Une petite blessure à la hanche lui a joué des tours pour la Supercoupe mais elle n’a pas entamé son humeur. Sa poignée de mains est ferme, son sourire contagieux. Dennis Praet est prêt, au début du championnat qui doit être le sien. Enrôlé par Anderlecht avec le titre de plus grand talent belge, il s’est fait rattraper par Youri Tielemans et dépasser par Massimo Bruno. Marc Wilmots est parti pour le Brésil avec la plus jeune délégation de tous les temps mais on n’a jamais cité son nom. Pourtant, Adnan Januzaj et Divock Origi, qui sont encore plus jeunes que le Louvaniste, ont été repris.

Comment as-tu vécu le Mondial ?

Dennis Praet :Très intensément. On dit souvent que je ne suis pas un véritable fan du football parce que je ne suis pas tous les matches à la télé mais j’ai vécu le Mondial avec passion. C’était évidemment lié aux Diables Rouges. Toute la Belgique a vécu à leur heure, c’est clair.

Tu as aussi orné tes rétroviseurs de housses aux couleurs nationales ?

Non mais j’ai pendu des drapeaux à ma fenêtre. Je me suis même costumé et j’ai peint le drapeau belge sur mes joues. Surtout parce que mes amis le faisaient : c’est chouette de participer. Atteindre les quarts de finale n’est pas mal du tout mais tout le monde espérait que la Belgique irait plus loin. Le jeu développé n’a pas été terrible, tout le monde l’a vu. Sauf contre les Etats-Unis : quel match formidable ! Incroyable. Nous étions tous à la maison, mon père, la famille, les amis.

J’ai assisté à deux matches des Diables dans un café de Louvain, où Dries Mertens, le héros local, était acclamé. C’est ce qui t’attend.

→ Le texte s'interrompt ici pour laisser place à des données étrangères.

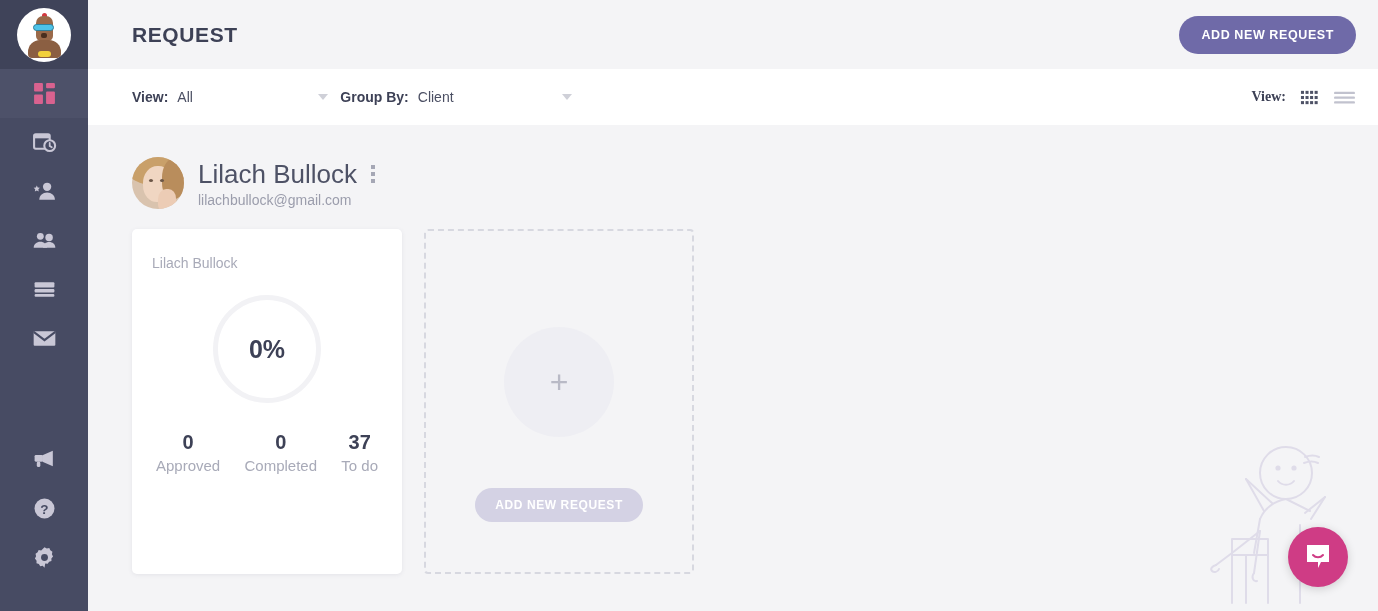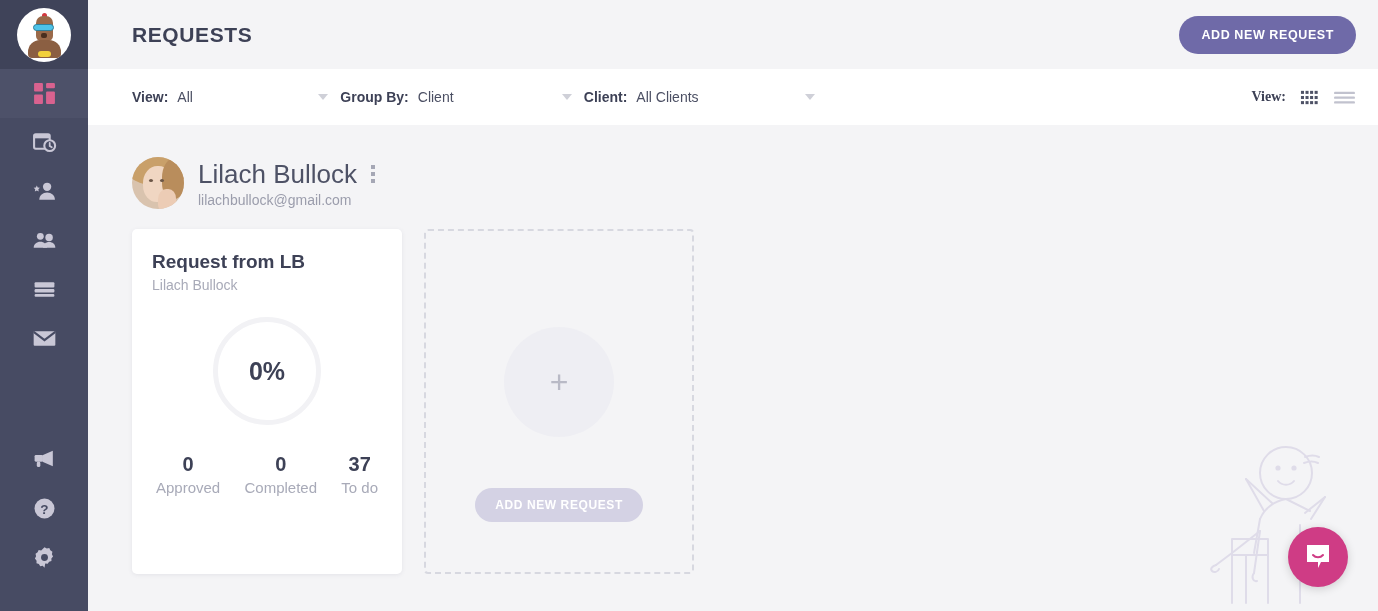--- a/index.html
+++ b/index.html
@@ -351,21 +351,21 @@
           </svg>
         </span>
       </div>
     </div>
 
   </div>
 
   <div class="main">
 
     <div class="topbar">
-      <div class="page-title">REQUESTS</div>
+      <div class="page-title">REQUEST</div>
 
       <div class="topbar-right">
 
         <button class="btn-primary">ADD NEW REQUEST</button>
       </div>
     </div>
 
     <div class="filterbar">
 
       <div class="filter-group">
@@ -377,27 +377,20 @@
       </div>
 
       <div class="filter-group">
         <span class="filter-label">Group By:</span>
         <div class="filter-select fs2">
           <span class="filter-value">Client</span>
           <span class="caret"></span>
         </div>
       </div>
 
-      <div class="filter-group">
-        <span class="filter-label">Client:</span>
-        <div class="filter-select fs3">
-          <span class="filter-value">All Clients</span>
-          <span class="caret"></span>
-        </div>
-      </div>
 
       <div class="view-group">
         <span class="view-label">View:</span>
         <span class="icon-btn">
           <svg width="19" height="19" viewBox="0 0 20 20">
             <g fill="#4e5266">
               <rect x="1" y="3" width="3.2" height="3.2"></rect>
                 <rect x="5.8" y="3" width="3.2" height="3.2"></rect>
               <rect x="10.6" y="3" width="3.2" height="3.2"></rect>
                 <rect x="15.4" y="3" width="3.2" height="3.2"></rect>
@@ -445,21 +438,20 @@
                 <i></i>
             </span>
           </div>
           <div class="client-email">lilachbullock@gmail.com</div>
         </div>
       </div>
 
       <div class="cards">
 
         <div class="card">
-          <div class="card-title">Request from LB</div>
           <div class="card-sub">Lilach Bullock</div>
           <div class="ring-wrap">
             <div class="ring">
               <span class="ring-value">0%</span>
             </div>
           </div>
           <div class="stats">
             <div class="stat">
               <span class="stat-num">0</span>
               <span class="stat-label">Approved</span>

(Il rigole). Je l’espère, bien sûr, mais j’en suis encore très loin.

Tu as 20 ans et la sélection belge était la plus jeune du tournoi.

Oui mais regardez les noms : ils jouent tous dans des grands clubs étrangers. Essayez de vous faire une place là… Michy Batshuayi, Thorgan Hazard, Maxime Lestienne, Massimo Bruno avaient tous une chance. Ce ne sera pas facile. Je sais que les joueurs actuels sont plus avancés que moi et je l’accepte mais c’est quand même un rêve.

As-tu aimé voir les Belges à l’oeuvre ou l’envie d’en être prédominait-elle ?

Je me suis amusé. J’ai été extrêmement déçu quand ils ont été éliminés. D’un coup, tout était terminé. Ça donne la gueule de bois.

On a bien dû constater que malgré son talent, l’équipe manquait de vitesse d’exécution et de réflexion, à l’exception de Kevin De Bruyne. Or, ce sont deux de tes principales qualités.

En effet mais je joue en championnat de Belgique. C’est peut-être à cause de ça. Ensuite, je pense que notre entrejeu possédait un bon mix avec Witsel, De Bruyne et Fellaini. De Bruyne pense et agit rapidement, Fellaini excelle dans les duels et Witsel apporte son calme.

 » Faire la différence comme Thorgan Hazard à Zulte Waregem  »

Quand Anderlecht t’a transféré de Genk, tu avais seize ans et tu étais considéré comme un des plus grands talents belges. Es-tu satisfait du chemin accompli en quatre ans ?

Partiellement. J’ai connu des hauts et des bas. Je ne pense pas qu’une carrière puisse n’être qu’ascendante mais j’aurais sans doute pu être plus avancé. Je ne me suis pas encore exprimé à cause de certaines circonstances.

Lesquelles ?

Avant, je marquais beaucoup, je délivrais des assists, j’étais dangereux. J’y suis mieux parvenu pendant les play-offs mais je dois être plus présent dans le rectangle et faire plus souvent la différence, comme Thorgan Hazard à Zulte Waregem. C’est très important pour un footballeur offensif.

Tu te distingues trop peu ?

Peut-être à cause de mon jeu. J’hésite à entreprendre une action difficile. Je préfère jouer simplement, chercher les combinaisons alors que je devrais parfois oser entreprendre une action.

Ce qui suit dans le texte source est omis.